### Data extract
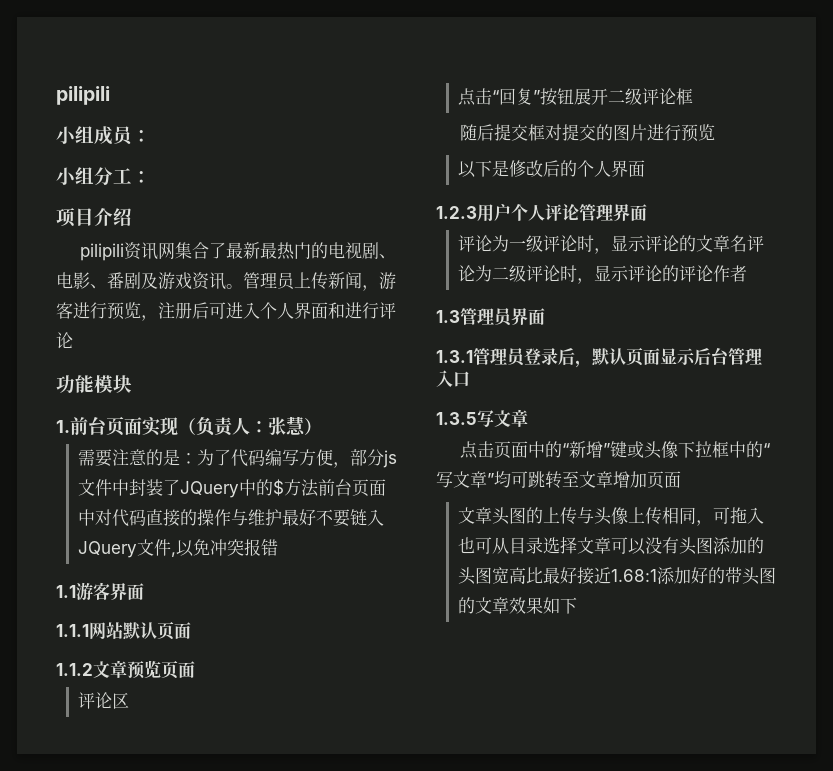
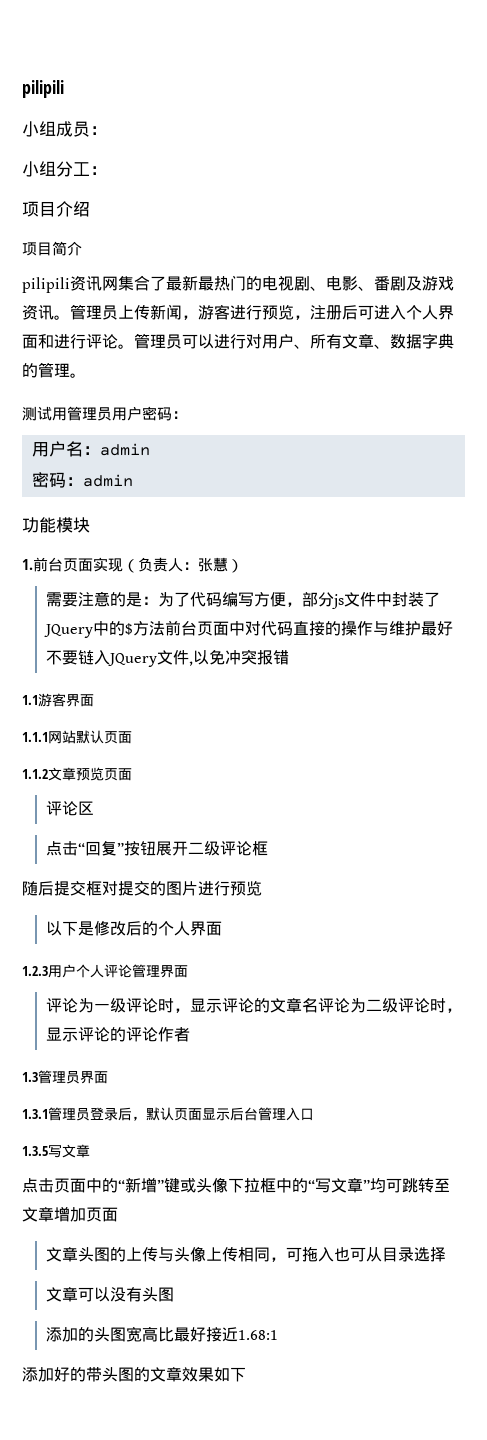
(132, 217) none -> [22,241,82,256] // 项目简介
(73, 340) none -> [118,333,454,349] [22,362,86,378] [22,406,187,421] [31,441,150,457] [31,472,133,488] 。管理员可以进行对用户、所有文章、数据字典的管理。 // 测试用管理员用户密码： // 用户名：admin // 密码：admin
(577, 545) none -> (447, 1254) //
(713, 545) none -> (175, 1294) //
(657, 575) none -> (279, 1335) //

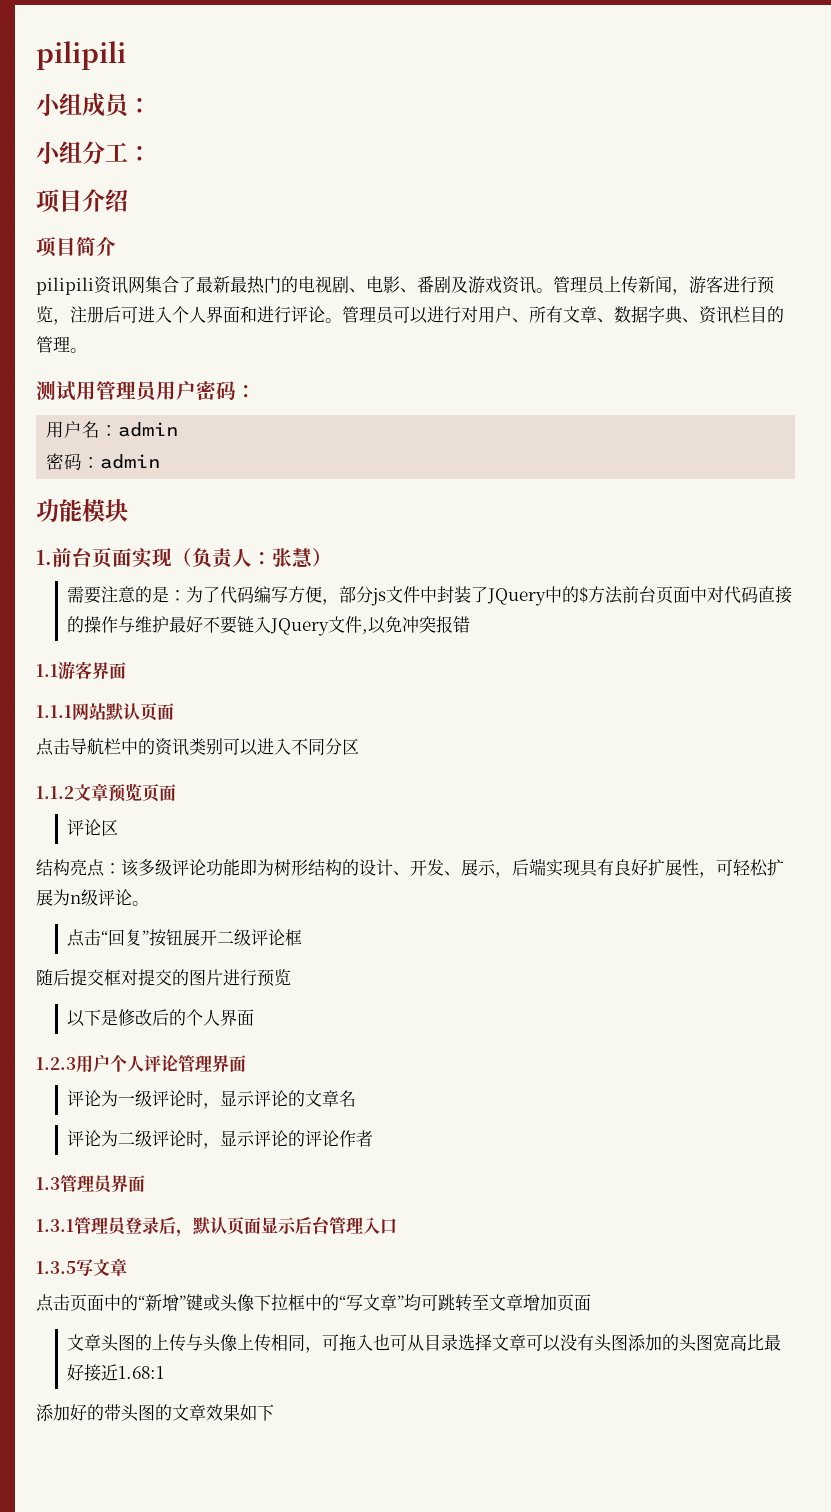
(454, 341) none -> [682,306,767,324] 、资讯栏目
(132, 737) none -> [36,738,359,756] // 点击导航栏中的资讯类别可以进入不同分区
(95, 808) none -> [36,858,784,878] [36,889,149,906] // 结构亮点：该多级评论功能即为树形结构的设计、开发、展示，后端实现具有良好扩展性，可轻松扩展为n级评论。
(319, 1005) none -> (357, 1098) //
(447, 1254) // -> (493, 1342) none
(175, 1294) // -> (629, 1342) none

### What this task involves
Pictures aside, repeat every entry exactly as written.

### Answer
(132, 217) none -> [22,241,82,256] // 项目简介
(73, 340) none -> [118,333,454,349] [22,362,86,378] [22,406,187,421] [31,441,150,457] [31,472,133,488] 。管理员可以进行对用户、所有文章、数据字典的管理。 // 测试用管理员用户密码： // 用户名：admin // 密码：admin
(577, 545) none -> (447, 1254) //
(713, 545) none -> (175, 1294) //
(657, 575) none -> (279, 1335) //

(454, 341) none -> [682,306,767,324] 、资讯栏目
(132, 737) none -> [36,738,359,756] // 点击导航栏中的资讯类别可以进入不同分区
(95, 808) none -> [36,858,784,878] [36,889,149,906] // 结构亮点：该多级评论功能即为树形结构的设计、开发、展示，后端实现具有良好扩展性，可轻松扩展为n级评论。
(319, 1005) none -> (357, 1098) //
(447, 1254) // -> (493, 1342) none
(175, 1294) // -> (629, 1342) none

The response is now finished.